When choosing what permissible method could be used going forward when electing out of LIFO, taxpayers should confirm they are not eligible for small business inventory exceptions. Small businesses are generally defined as corporations or partnerships that have an average of less than $26,000,000 (2021) or $27,000,000 (2022) gross receipts when evaluating the 3 previous taxable years. Some businesses might fall under this exception if their gross receipts were severely impacted during the 2020 and 2021 taxable years due to the pandemic. If this exception is met, for tax return purposes the business is no longer required to account for inventories but can deduct amounts paid to acquire or produce materials and supplies in the taxable year in which the material and supplies are first used or consumed in the taxpayer’s operations. Essentially allowing small business taxpayers to not report inventory for tax purposes or worry about UNI
Will there be any help from the IRS or Congress?
Under Section 473, if the requirement to utilize LIFO layers is beyond the taxpayer’s control (such as a trade embargo or other international event) the taxpayer can elect to reduce gross income for the taxable year where it was required to utilize previous inventory layers if the business replaces the inventory within a three-year period. Specifically, Sec. 473 authorizes Treasury to issue a notice in the Federal Register that a qualified inventory interruption of LIFO inventories has occurred.
The mechanics are seen in the following example. Assume OPEC refused to sell petroleum products to U.S. companies and a U.S. petroleum company was forced to liquidate $8,000,000 of its LIFO reserve of petroleum in the 2005 taxable year. The Treasury department publishes a notice stating the event was a qualified inventory interruption. In 2006, the company replaced the petroleum at a cost of $10,500,000. The corporation’s qualified liquidation amount would be $2,500,000 (10,500,000-8,000,000) and under Section 473 the company would be able to elect to amend their 2005 tax return to exclude that amount of gross income.
Under the various safe harbor proposals, the amendment of a prior return would not be necessary. Instead, the taxpayer would not be required to recognize income attributable to the liquidation of the LIFO layers in the year of utilization if the taxpayer completely replaces the inventory by the end of the replacement period. Such a modification alleviates the burden of paying additional taxes on the related income.

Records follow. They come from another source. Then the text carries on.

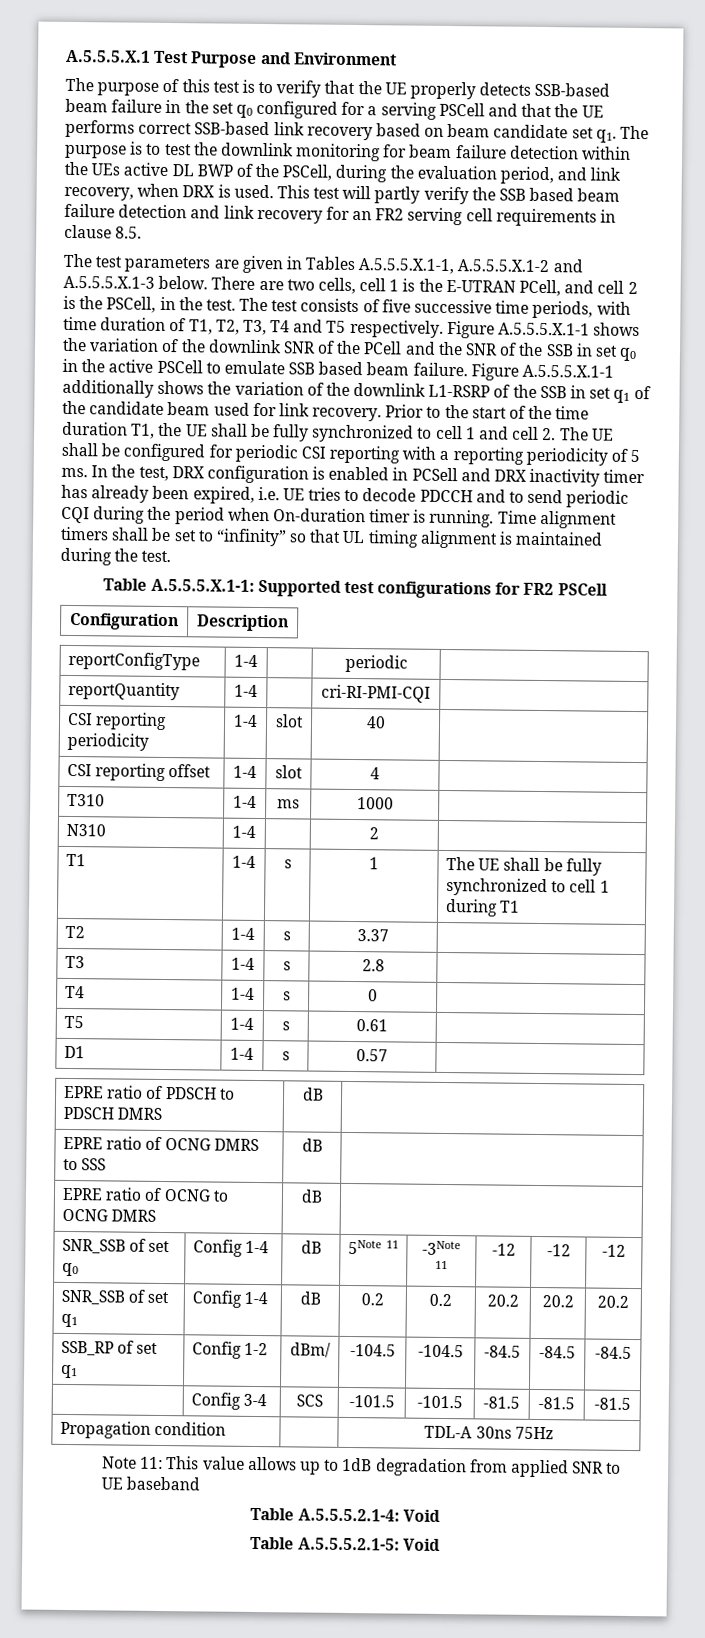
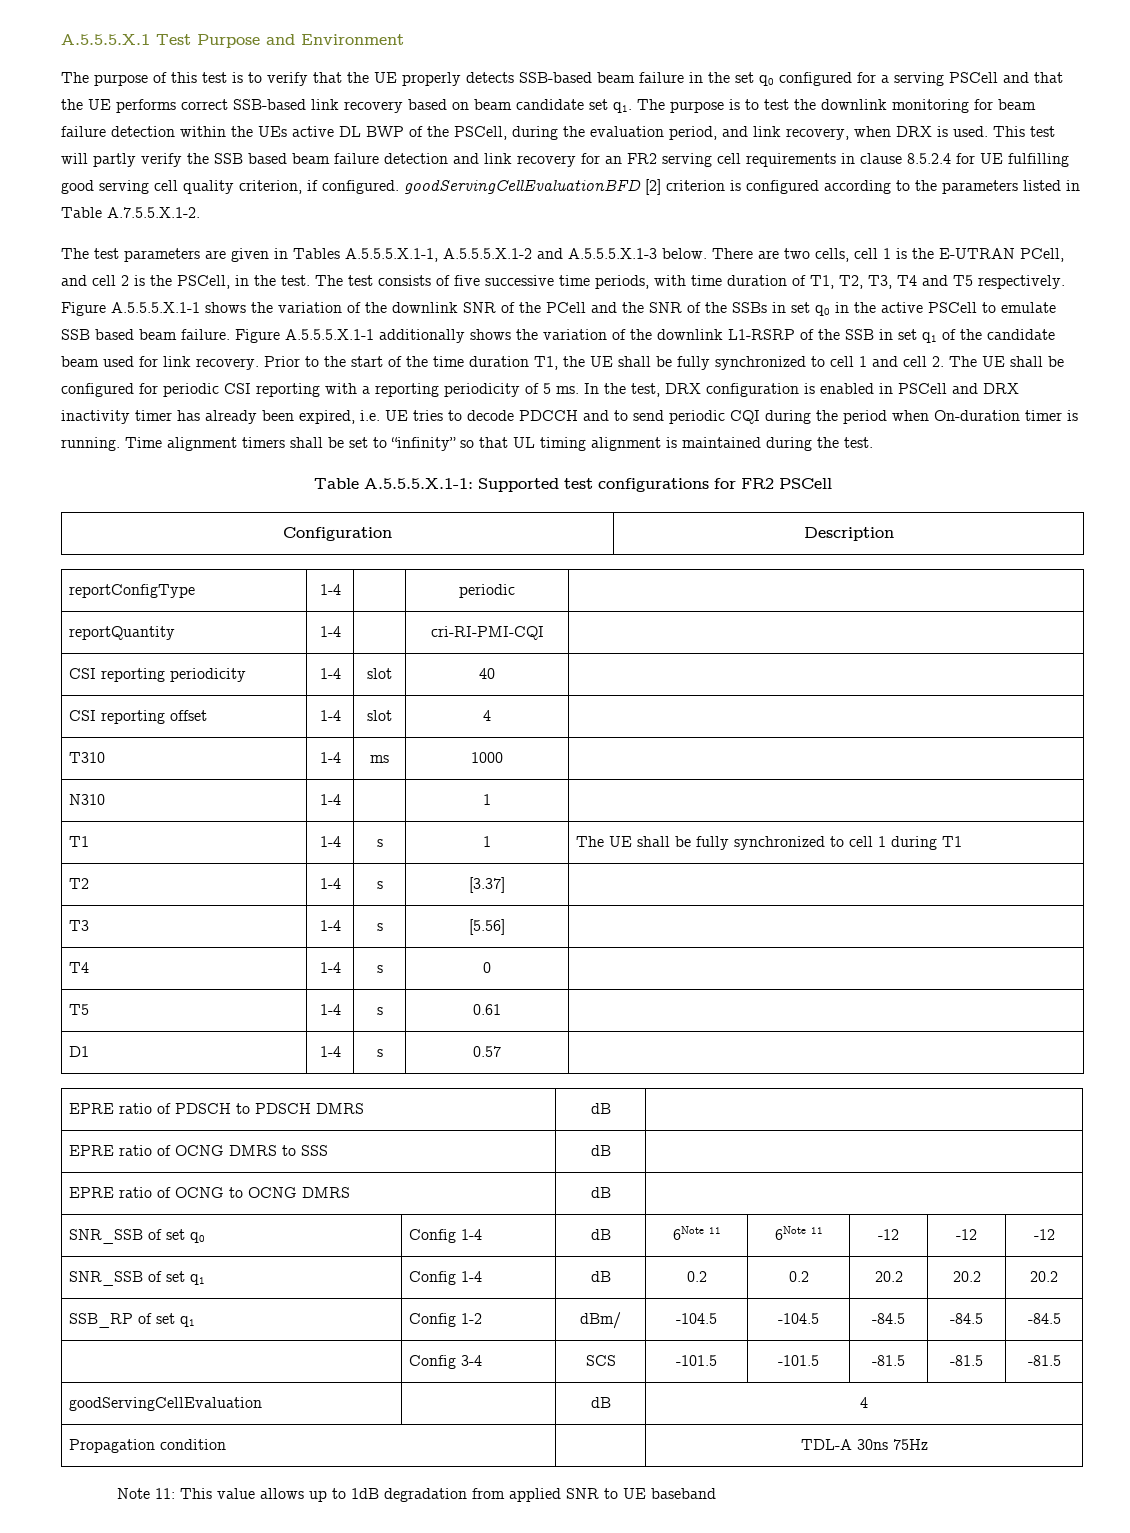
- This test will partly verify the SSB based beam failure detection and link recovery for an FR2 serving cell requirements in clause 8.5.
+ This test will partly verify the SSB based beam failure detection and link recovery for an FR2 serving cell requirements in clause 8.5.2.4 for UE fulfilling good serving cell quality criterion, if configured. goodServingCellEvaluationBFD [2] criterion is configured according to the parameters listed in Table A.7.5.5.X.1-2.
- Figure A.5.5.5.X.1-1 shows the variation of the downlink SNR of the PCell and the SNR of the SSB in set q0 in the active PSCell to emulate SSB based beam failure.
+ Figure A.5.5.5.X.1-1 shows the variation of the downlink SNR of the PCell and the SNR of the SSBs in set q0 in the active PSCell to emulate SSB based beam failure.
- In the test, DRX configuration is enabled in PCSell and DRX inactivity timer has already been expired, i.e. UE tries to decode PDCCH and to send periodic CQI during the period when On-duration timer is running.
+ In the test, DRX configuration is enabled in PSCell and DRX inactivity timer has already been expired, i.e. UE tries to decode PDCCH and to send periodic CQI during the period when On-duration timer is running.
- N310 | 1-4 | | 2 |
+ N310 | 1-4 | | 1 |
- T2 | 1-4 | s | 3.37 |
+ T2 | 1-4 | s | [3.37] |
- T3 | 1-4 | s | 2.8 |
+ T3 | 1-4 | s | [5.56] |
- SNR_SSB of set q0 | Config 1-4 | dB | 5Note 11 | -3Note 11 | -12 | -12 | -12
+ SNR_SSB of set q0 | Config 1-4 | dB | 6Note 11 | 6Note 11 | -12 | -12 | -12
+ goodServingCellEvaluation | | dB | 4
- Table A.5.5.5.2.1-4: Void
- Table A.5.5.5.2.1-5: Void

Even though such a safe harbor is supported by many, the probability of passing is small. However, it is worth monitoring to see if any momentum can be built.
Businesses have faced a variety of hurdles over the least few years, and it appears that different challenges are on the horizon. The increasingly changing business environment and modification of tax law, including the TCJA sunset provisions and new administrative guidance, requires all businesses to be working closely with their tax advisors on planning to ensure that there are no unwelcome surprises to cash income tax payments and effective tax rates.